• TASK ITEM:
When a line below contains the word "data", copy that line.

(Beginning of MATERIAL FOR THIS TASK)

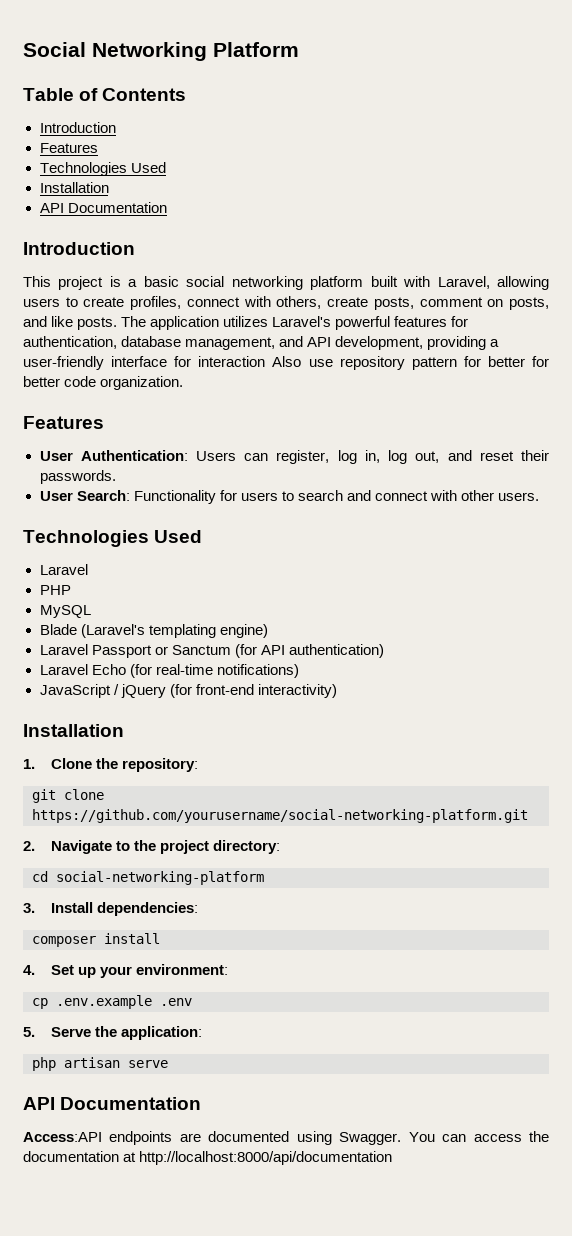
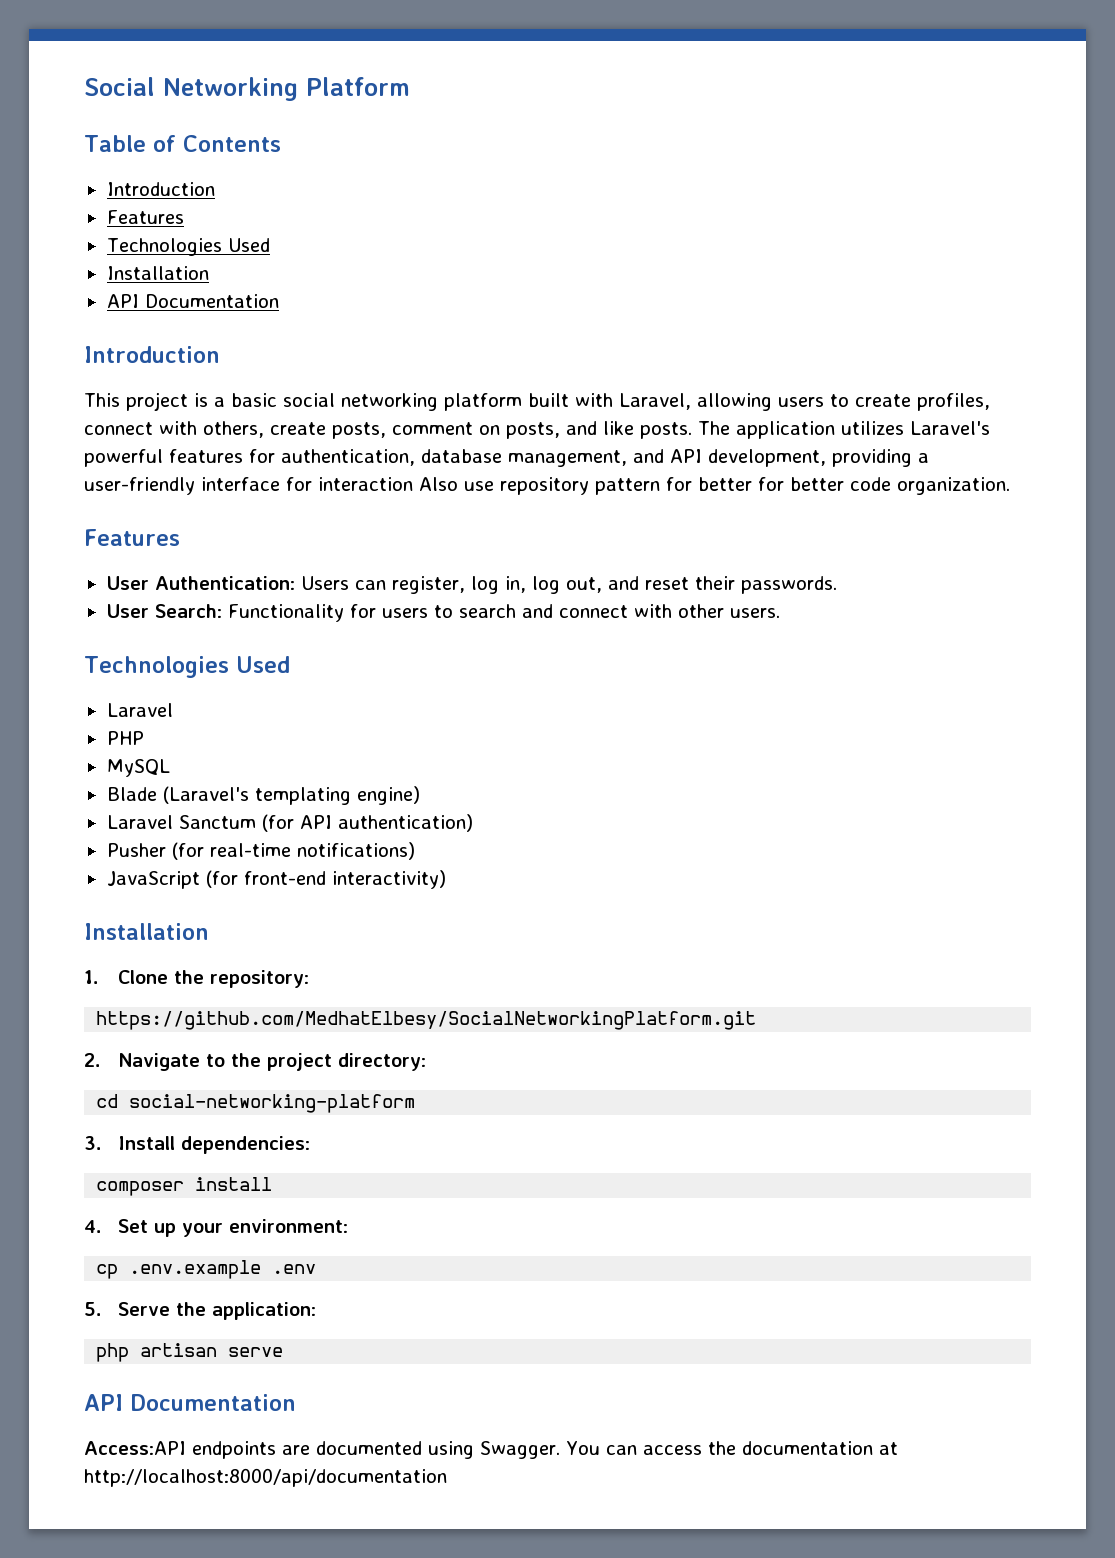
- Laravel Passport or Sanctum (for API authentication)
+ Laravel Sanctum (for API authentication)
- Laravel Echo (for real-time notifications)
+ Pusher (for real-time notifications)
- JavaScript / jQuery (for front-end interactivity)
+ JavaScript (for front-end interactivity)
- git clone https://github.com/yourusername/social-networking-platform.git
+ https://github.com/MedhatElbesy/SocialNetworkingPlatform.git

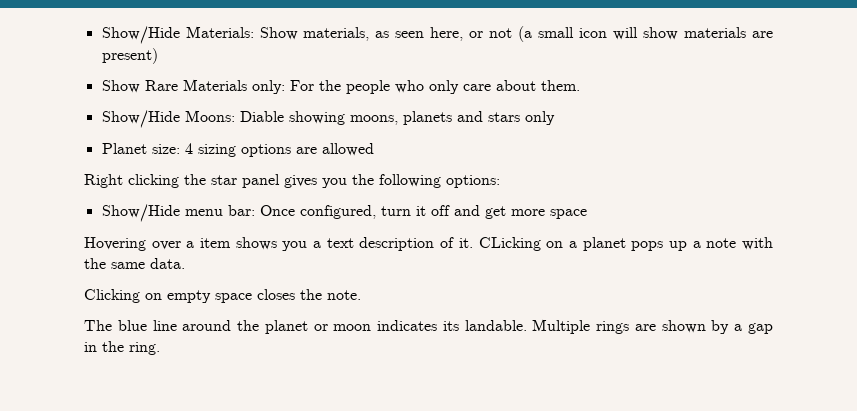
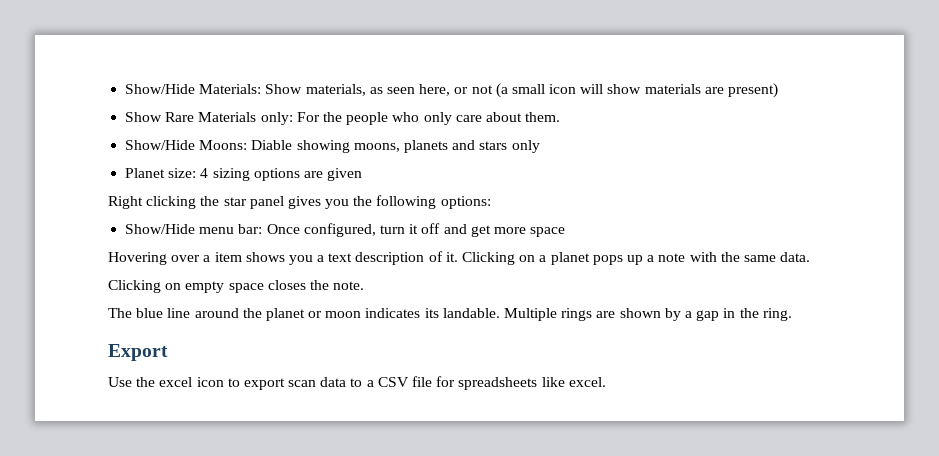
- Planet size: 4 sizing options are allowed
+ Planet size: 4 sizing options are given
- CLicking on a planet pops up a note with the same data.
+ Clicking on a planet pops up a note with the same data.
+ Export
+ Use the excel icon to export scan data to a CSV file for spreadsheets like excel.

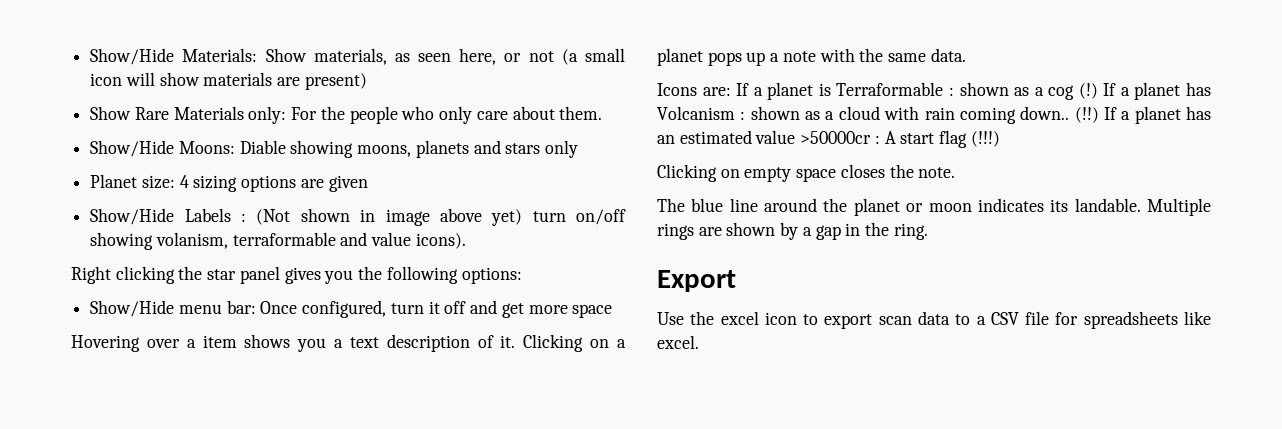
+ Show/Hide Labels : (Not shown in image above yet) turn on/off showing volanism, terraformable and value icons).
+ Icons are: If a planet is Terraformable : shown as a cog (!) If a planet has Volcanism : shown as a cloud with rain coming down.. (!!) If a planet has an estimated value >50000cr : A start flag (!!!)

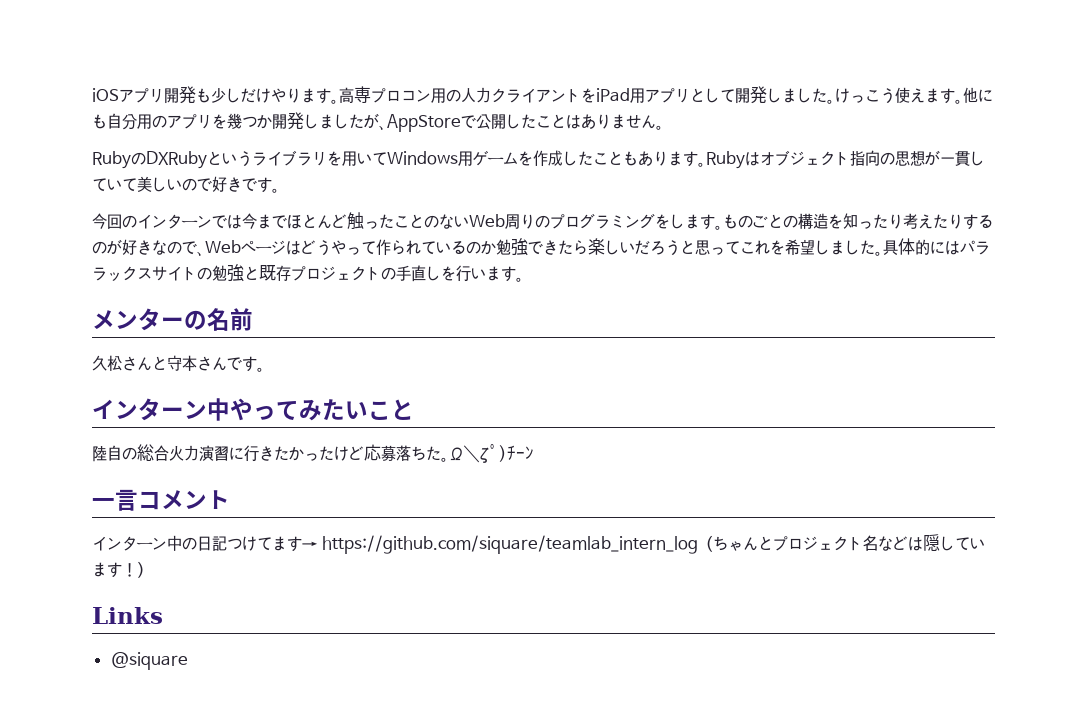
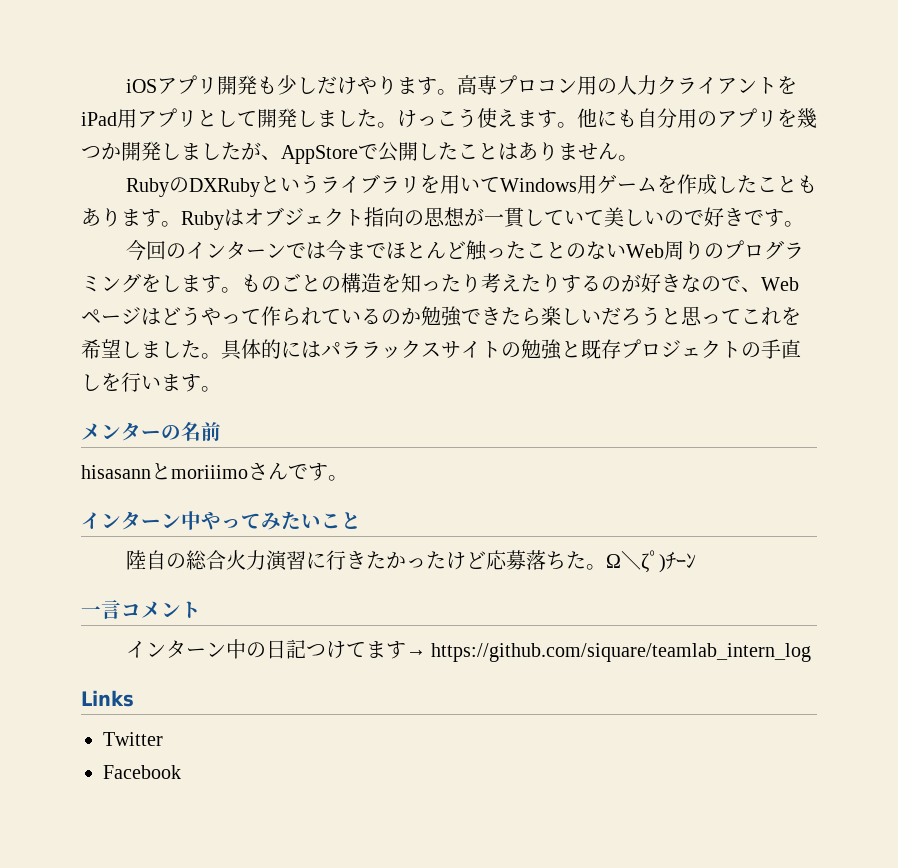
- 久松さんと守本さんです。
+ hisasannとmoriiimoさんです。
- インターン中の日記つけてます→ https://github.com/siquare/teamlab_intern_log（ちゃんとプロジェクト名などは隠しています！）
+ インターン中の日記つけてます→ https://github.com/siquare/teamlab_intern_log
- @siquare
+ Twitter
+ Facebook

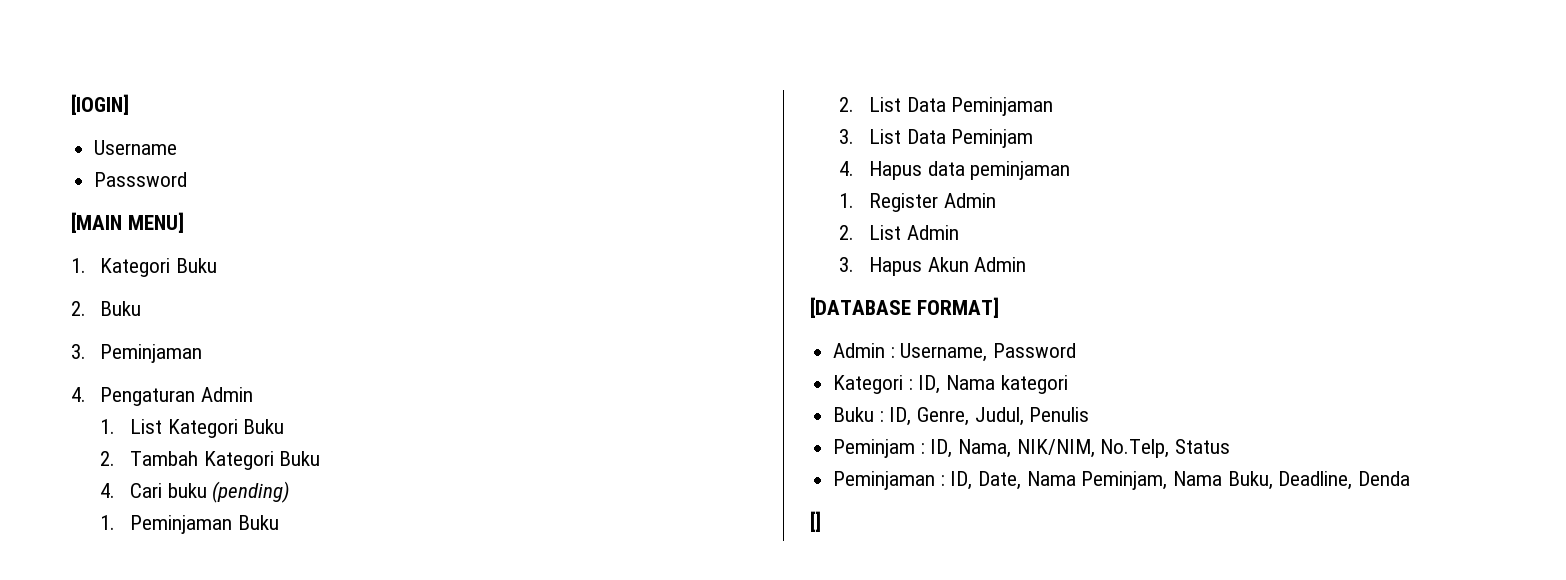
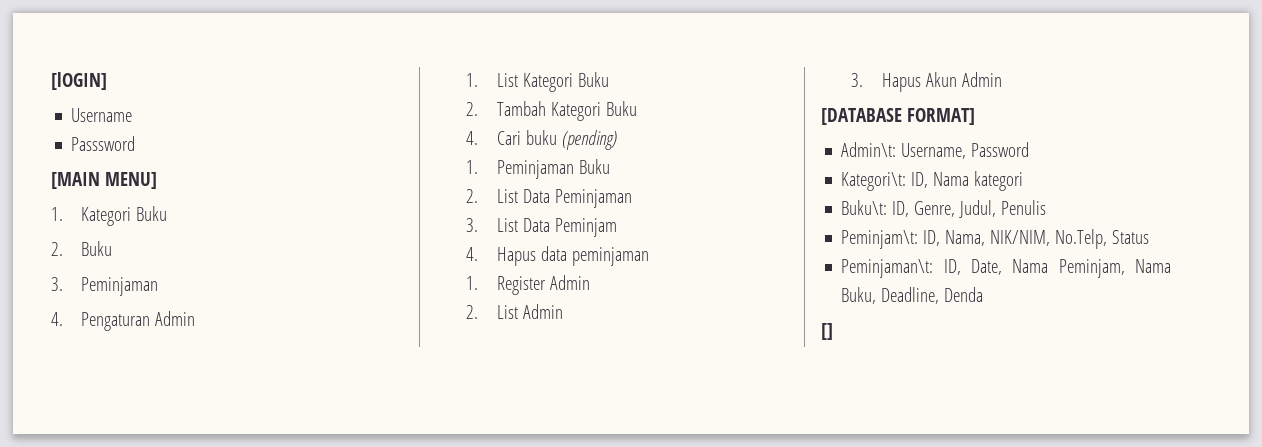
- Admin : Username, Password
+ Admin\t: Username, Password
- Kategori : ID, Nama kategori
+ Kategori\t: ID, Nama kategori
- Buku : ID, Genre, Judul, Penulis
+ Buku\t: ID, Genre, Judul, Penulis
- Peminjam : ID, Nama, NIK/NIM, No.Telp, Status
+ Peminjam\t: ID, Nama, NIK/NIM, No.Telp, Status
- Peminjaman : ID, Date, Nama Peminjam, Nama Buku, Deadline, Denda
+ Peminjaman\t: ID, Date, Nama Peminjam, Nama Buku, Deadline, Denda

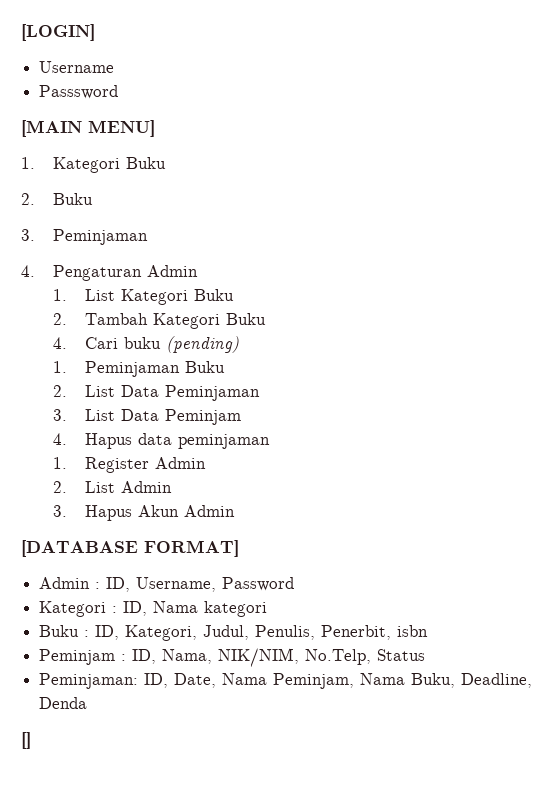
- [lOGIN]
+ [LOGIN]
- Admin\t: Username, Password
+ Admin : ID, Username, Password
- Kategori\t: ID, Nama kategori
+ Kategori : ID, Nama kategori
- Buku\t: ID, Genre, Judul, Penulis
- Peminjam\t: ID, Nama, NIK/NIM, No.Telp, Status
+ Buku : ID, Kategori, Judul, Penulis, Penerbit, isbn
+ Peminjam : ID, Nama, NIK/NIM, No.Telp, Status
- Peminjaman\t: ID, Date, Nama Peminjam, Nama Buku, Deadline, Denda
+ Peminjaman: ID, Date, Nama Peminjam, Nama Buku, Deadline, Denda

(End of MATERIAL FOR THIS TASK)

• EXERCISE RESPONSE:
- CLicking on a planet pops up a note with the same data.
+ Clicking on a planet pops up a note with the same data.
+ Use the excel icon to export scan data to a CSV file for spreadsheets like excel.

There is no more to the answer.